Hassan Kobeissi; Sherief Ghozy; Gautam Adusumilli; Cem Bilgin; Hatem Tolba; Melika Amoukhteh; Ramanathan Kadirvel; Waleed Brinjikji; Jeremy J Heit; Alejandro A Rabinstein; David F Kallmes

doi:10.1212/WNL.0000000000207262

. 2023 May 30;100(22):e2304–e2311. doi: 10.1212/WNL.0000000000207262

CT Perfusion vs Noncontrast CT for Late Window Stroke Thrombectomy

A Systematic Review and Meta-analysis

Hassan Kobeissi ^1,^*,^✉, Sherief Ghozy ^1,^*, Gautam Adusumilli ¹, Cem Bilgin ¹, Hatem Tolba ¹, Melika Amoukhteh ¹, Ramanathan Kadirvel ¹, Waleed Brinjikji ¹, Jeremy J Heit ¹, Alejandro A Rabinstein ¹, David F Kallmes ¹

PMCID: PMC10259276 PMID: 36990720

Abstract

Background and Objectives

Patients with acute ischemic stroke (AIS) treated with endovascular thrombectomy (EVT) in the late window (6–24 hours) can be evaluated with CT perfusion (CTP) or with noncontrast CT (NCCT) only. Whether outcomes differ depending on the type of imaging selection is unknown. We conducted a systematic review and meta-analysis comparing outcomes between CTP and NCCT for EVT selection in the late therapeutic window.

Methods

This study is reported according to the Preferred Reporting Items for Systematic Reviews and Meta-analyses 2020 guidelines. A systematic literature review of the English language literature was conducted using Web of Science, Embase, Scopus, and PubMed databases. Studies focusing on late-window AIS undergoing EVT imaged through CTP and NCCT were included. Data were pooled using a random-effects model. The primary outcome of interest was rate of functional independence, defined as modified Rankin scale 0–2. The secondary outcomes of interest included rates of successful reperfusion, defined as thrombolysis in cerebral infarction 2b–3, mortality, and symptomatic intracranial hemorrhage (sICH).

Results

Five studies with 3,384 patients were included in our analysis. There were comparable rates of functional independence (odds ratio [OR] 1.03, 95% CI 0.87–1.22; p = 0.71) and sICH (OR 1.09, 95% CI 0.58–2.04; p = 0.80) between the 2 groups. Patients imaged with CTP had higher rates of successful reperfusion (OR 1.31, 95% CI 1.05–1.64; p = 0.015) and lower rates of mortality (OR 0.79, 95% CI 0.65–0.96; p = 0.017).

Discussion

Although recovery of functional independence after late-window EVT was not more common in patients selected by CTP when compared with patients selected by NCCT only, patients selected by CTP had lower mortality.

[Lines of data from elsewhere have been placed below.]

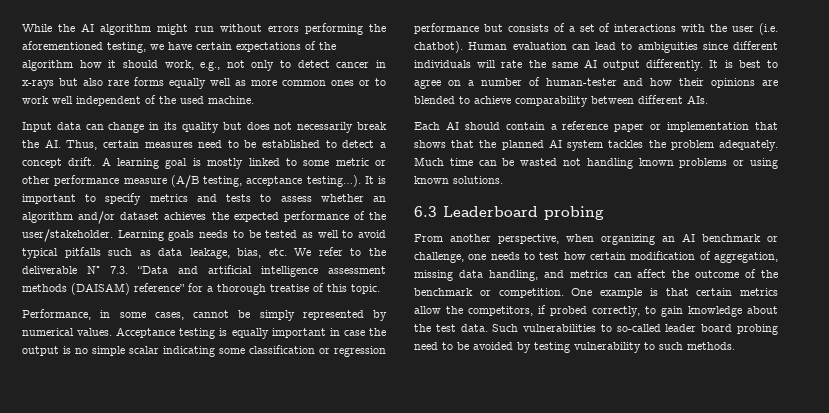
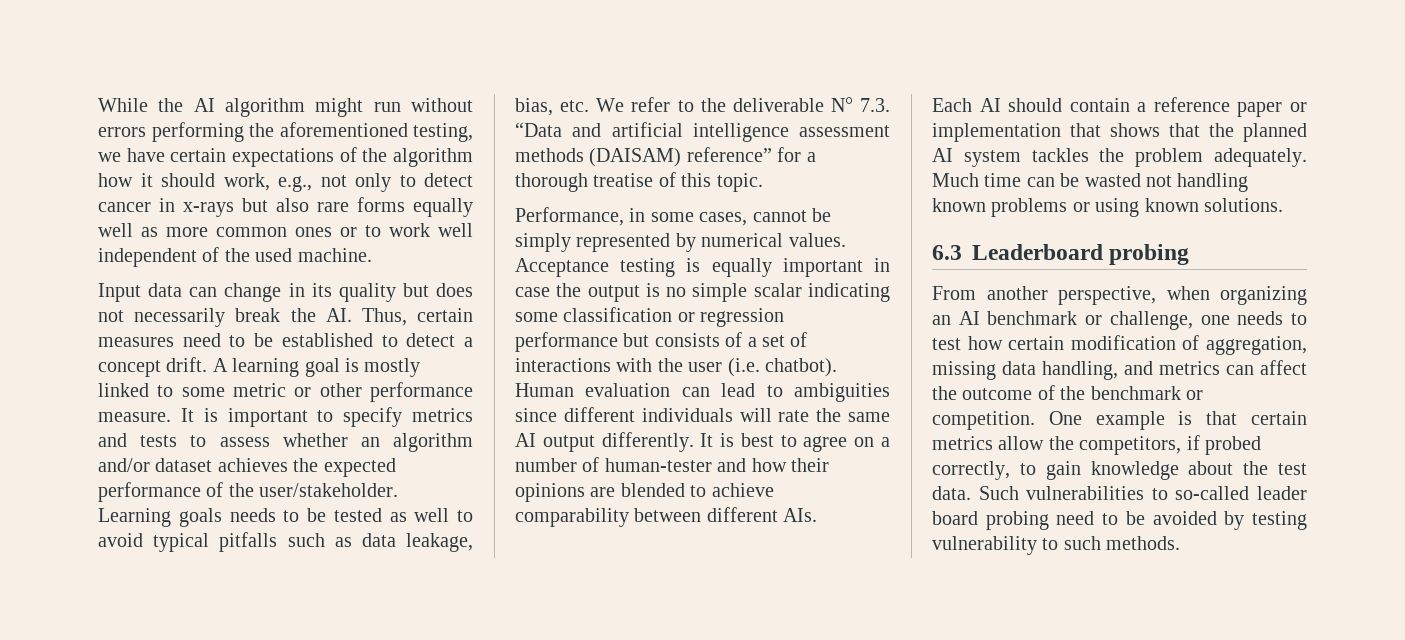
- A learning goal is mostly linked to some metric or other performance measure (A/B testing, acceptance testing…).
+ A learning goal is mostly linked to some metric or other performance measure.

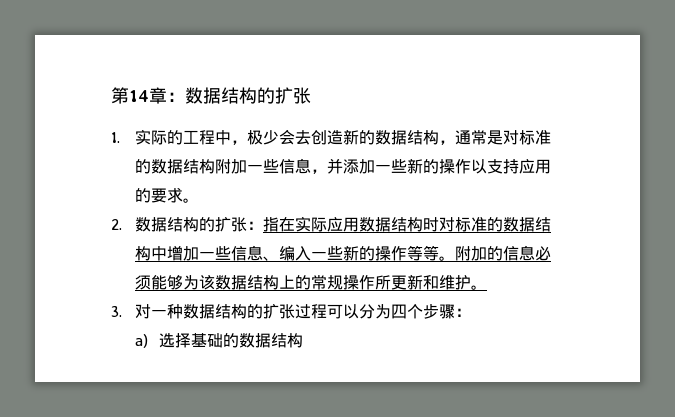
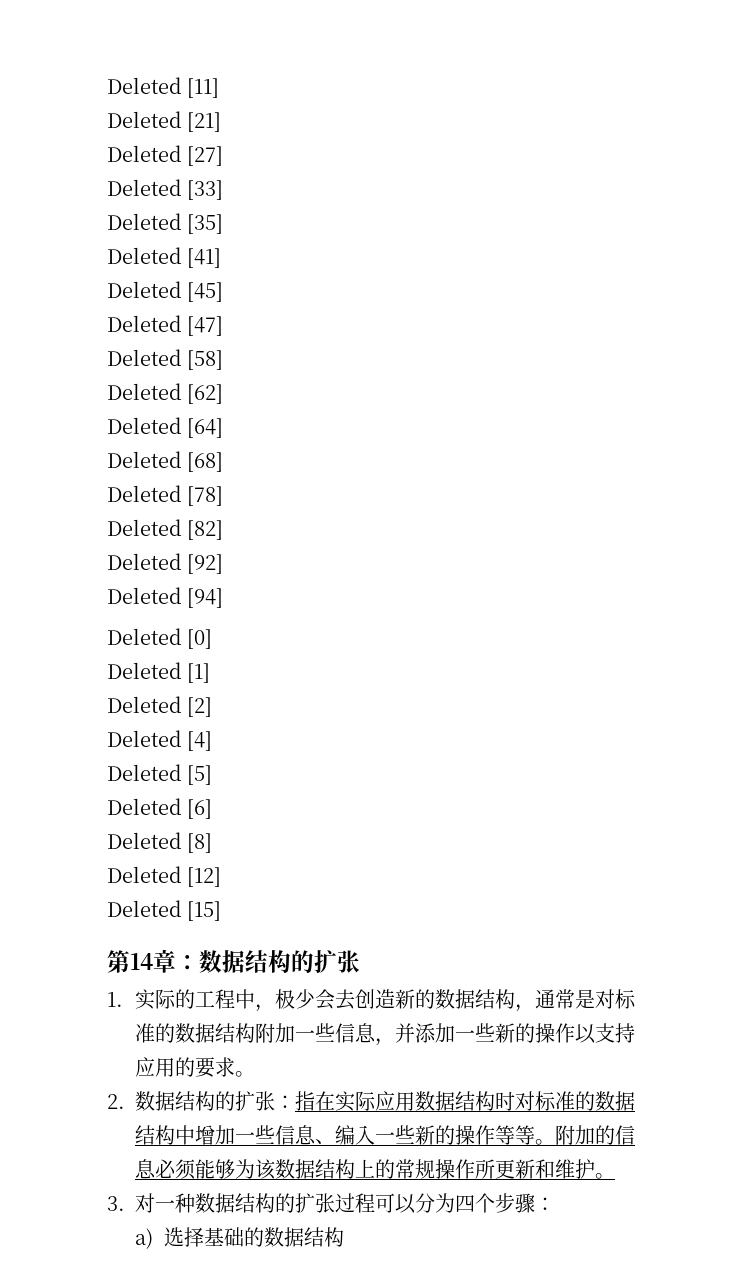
+ Deleted [11]
+ Deleted [21]
+ Deleted [27]
+ Deleted [33]
+ Deleted [35]
+ Deleted [41]
+ Deleted [45]
+ Deleted [47]
+ Deleted [58]
+ Deleted [62]
+ Deleted [64]
+ Deleted [68]
+ Deleted [78]
+ Deleted [82]
+ Deleted [92]
+ Deleted [94]
+ Deleted [0]
+ Deleted [1]
+ Deleted [2]
+ Deleted [4]
+ Deleted [5]
+ Deleted [6]
+ Deleted [8]
+ Deleted [12]
+ Deleted [15]

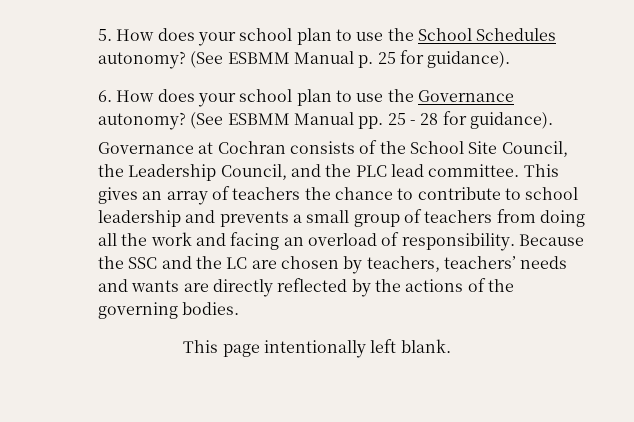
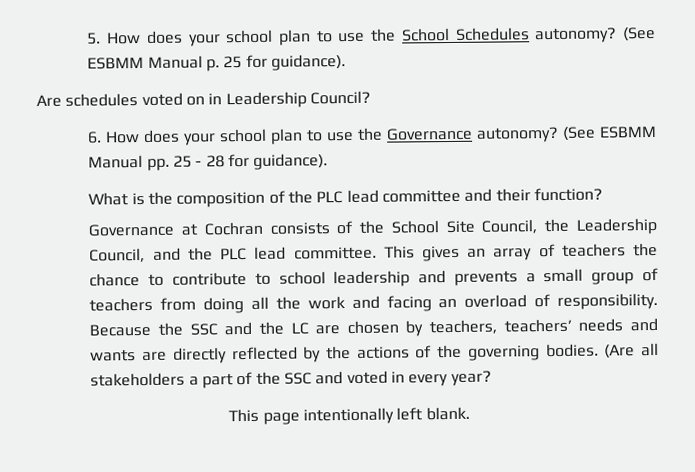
+ Are schedules voted on in Leadership Council?
+ What is the composition of the PLC lead committee and their function?
+ (Are all stakeholders a part of the SSC and voted in every year?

Acute ischemic stroke (AIS) due to a large vessel occlusion (LVO) of the internal carotid artery or first part of the middle cerebral artery may result in significant morbidity and mortality, but treatment by endovascular thrombectomy (EVT) leads to substantially improved functional outcomes. Patients with AIS-LVO must undergo brain imaging to determine EVT eligibility. The randomized controlled trials that demonstrated the benefit of EVT in the late time window (6–24 hours from last known well) used CT perfusion (CTP) to determine EVT eligibility.^1,2 Eligible patients should have evidence of a relatively small ischemic core on CTP^1,2 and a salvageable penumbra on CTP² or based on the severity of clinical symptoms.¹

Yet, it is possible that CTP may be overly restrictive for patient selection, which may potentially exclude patients who could otherwise benefit from EVT.³ Furthermore, CTP is an advanced imaging modality that is resource intensive and not universally accessible. Due to the potential limitations of CTP in late-window AIS, the use of noncontrast CT (NCCT) ± CT angiography (CTA) has gained traction for late-window EVT patient selection. Several recent studies have attempted to compare CTP and NCCT for EVT selection in late-window AIS-LVO patients, but these studies have shown varying results.^4-8 Therefore, we conducted a systematic review and meta-analysis to compare clinical outcomes between patients with AIS-LVO treated by EVT after CTP and NCCT imaging evaluation.

Methods

Search Strategy

On October 24, 2022, a systematic literature review was conducted within the Nested Knowledge AutoLit software (version 1.46; Nested Knowledge, Saint Paul, MN) from inception, using PubMed, Embase, Web of science, and Scopus.⁹ Combinations of keywords and/or Medical Subject Headings (MeSH) terms were used to conduct the search. Keywords and MeSH terms included the following: “imaging,” “advanced imaging,” “thrombectomy,” “late window,” “beyond 6 hours,” “extended,” “6–24 h,” and others (full search strategy can be found in eAppendix 1, links.lww.com/WNL/C725). In addition to the systematic literature review, we retrieved and evaluated references from articles included in the meta-analysis and from previous meta-analyses to ensure that all relevant articles were screened. This study is reported following the Preferred Reporting Items for Systematic Reviews and Meta-analyses 2020 guidelines.

Screening Process

Studies satisfying our predetermined PECO were included. The population was patients with late-window AIS undergoing EVT, the Exposure was CTP, the Control group was NCCT ± CTA, and the Outcomes of interest were as follows:

Primary outcome: functional independence defined as modified Rankin scale (mRS) 0–2
Secondary outcomes: successful reperfusion defined as thrombolysis in cerebral infarction (TICI) score 2b–3, symptomatic intracranial hemorrhage (sICH), and mortality

We excluded studies that did not compare patient outcomes based on imaging modality, studies that did not report late-window AIS, abstracts, case reports, or case series with less than 5 patients, studies that did not use EVT, letters to the editor and technical notes, duplicate records, and secondary analyses. Only studies that reported both CTP and NCCT ± CTA were included, and single-arm studies were excluded. “Late-window” AIS was defined as AIS presenting 6–24 hours from stroke onset or after last known well. Wake-up strokes were not included.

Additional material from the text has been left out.